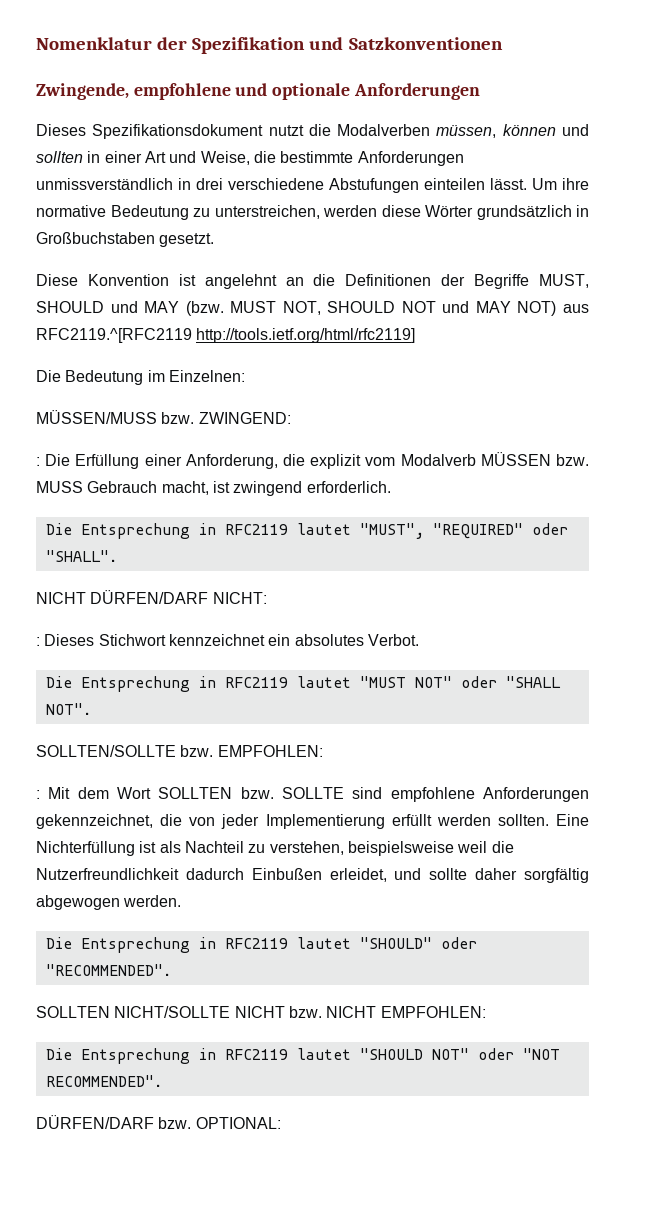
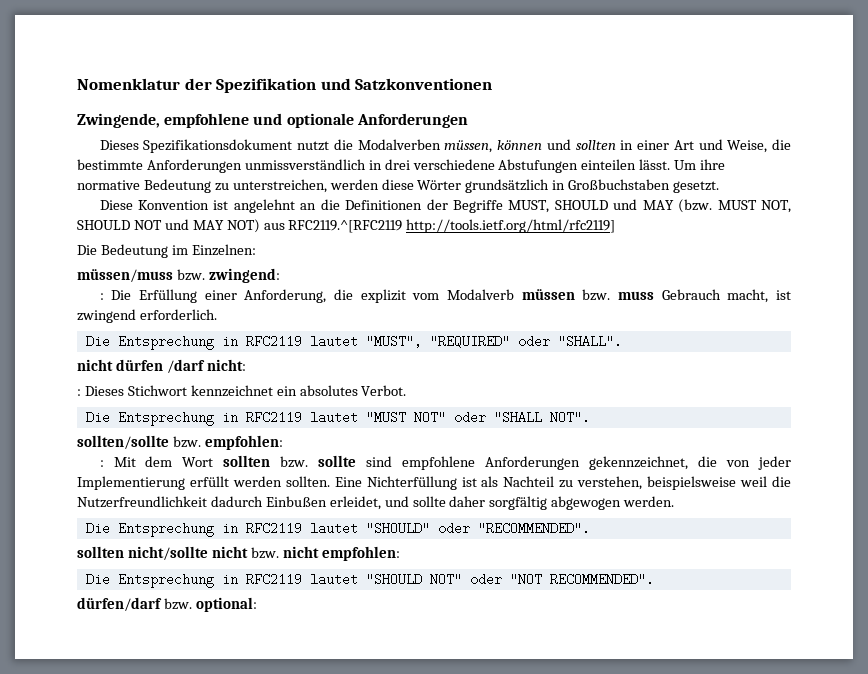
- MÜSSEN/MUSS bzw. ZWINGEND:
+ müssen/muss bzw. zwingend:
- : Die Erfüllung einer Anforderung, die explizit vom Modalverb MÜSSEN bzw. MUSS Gebrauch macht, ist zwingend erforderlich.
+ : Die Erfüllung einer Anforderung, die explizit vom Modalverb müssen bzw. muss Gebrauch macht, ist zwingend erforderlich.
- NICHT DÜRFEN/DARF NICHT:
+ nicht dürfen /darf nicht:
- SOLLTEN/SOLLTE bzw. EMPFOHLEN:
+ sollten/sollte bzw. empfohlen:
- : Mit dem Wort SOLLTEN bzw. SOLLTE sind empfohlene Anforderungen gekennzeichnet, die von jeder Implementierung erfüllt werden sollten.
+ : Mit dem Wort sollten bzw. sollte sind empfohlene Anforderungen gekennzeichnet, die von jeder Implementierung erfüllt werden sollten.
- SOLLTEN NICHT/SOLLTE NICHT bzw. NICHT EMPFOHLEN:
+ sollten nicht/sollte nicht bzw. nicht empfohlen:
- DÜRFEN/DARF bzw. OPTIONAL:
+ dürfen/darf bzw. optional:

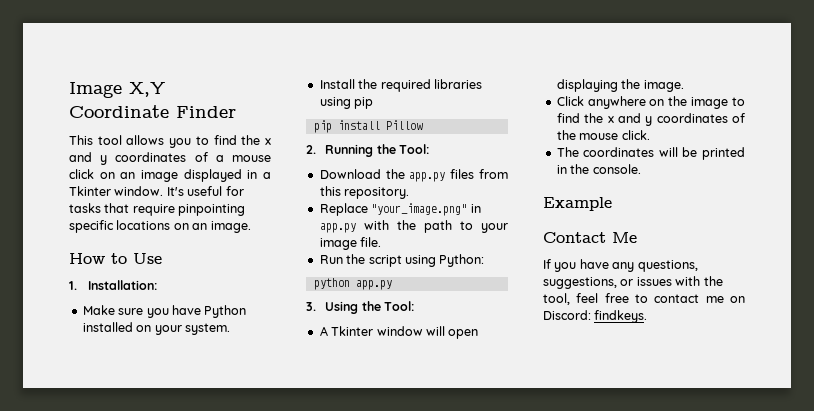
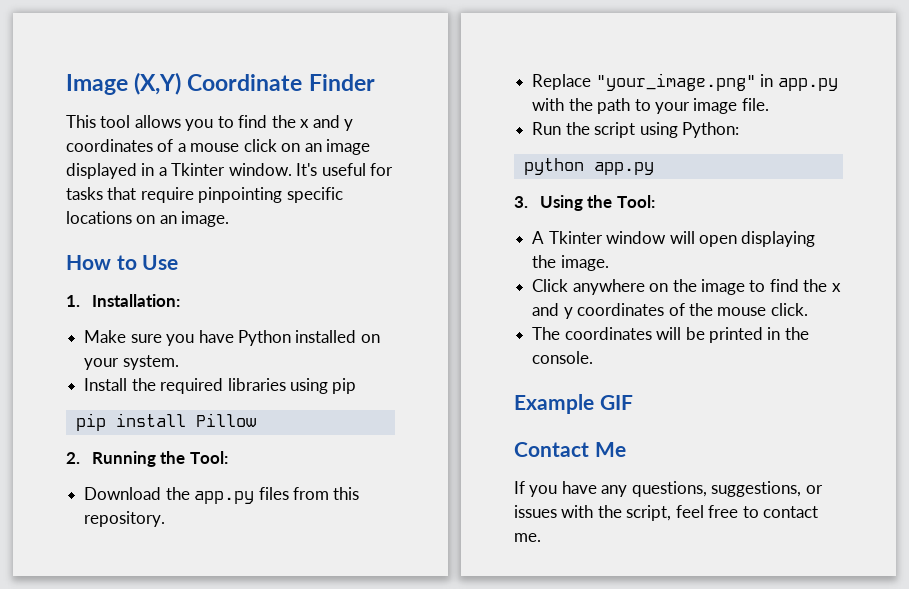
- Image X,Y Coordinate Finder
+ Image (X,Y) Coordinate Finder
- Example
+ Example GIF
- If you have any questions, suggestions, or issues with the tool, feel free to contact me on Discord: findkeys.
+ If you have any questions, suggestions, or issues with the script, feel free to contact me.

■ ■ ■ ■

(WHAT TO WORK ON):
Exact copies of the lines from the one containing "nicht dürfen /darf" through the final line of the data are required; pictures are to be omitted.

(RESPONSE FOR THIS EXERCISE):
+ nicht dürfen /darf nicht:
- SOLLTEN/SOLLTE bzw. EMPFOHLEN:
+ sollten/sollte bzw. empfohlen:
- : Mit dem Wort SOLLTEN bzw. SOLLTE sind empfohlene Anforderungen gekennzeichnet, die von jeder Implementierung erfüllt werden sollten.
+ : Mit dem Wort sollten bzw. sollte sind empfohlene Anforderungen gekennzeichnet, die von jeder Implementierung erfüllt werden sollten.
- SOLLTEN NICHT/SOLLTE NICHT bzw. NICHT EMPFOHLEN:
+ sollten nicht/sollte nicht bzw. nicht empfohlen:
- DÜRFEN/DARF bzw. OPTIONAL:
+ dürfen/darf bzw. optional:

- Image X,Y Coordinate Finder
+ Image (X,Y) Coordinate Finder
- Example
+ Example GIF
- If you have any questions, suggestions, or issues with the tool, feel free to contact me on Discord: findkeys.
+ If you have any questions, suggestions, or issues with the script, feel free to contact me.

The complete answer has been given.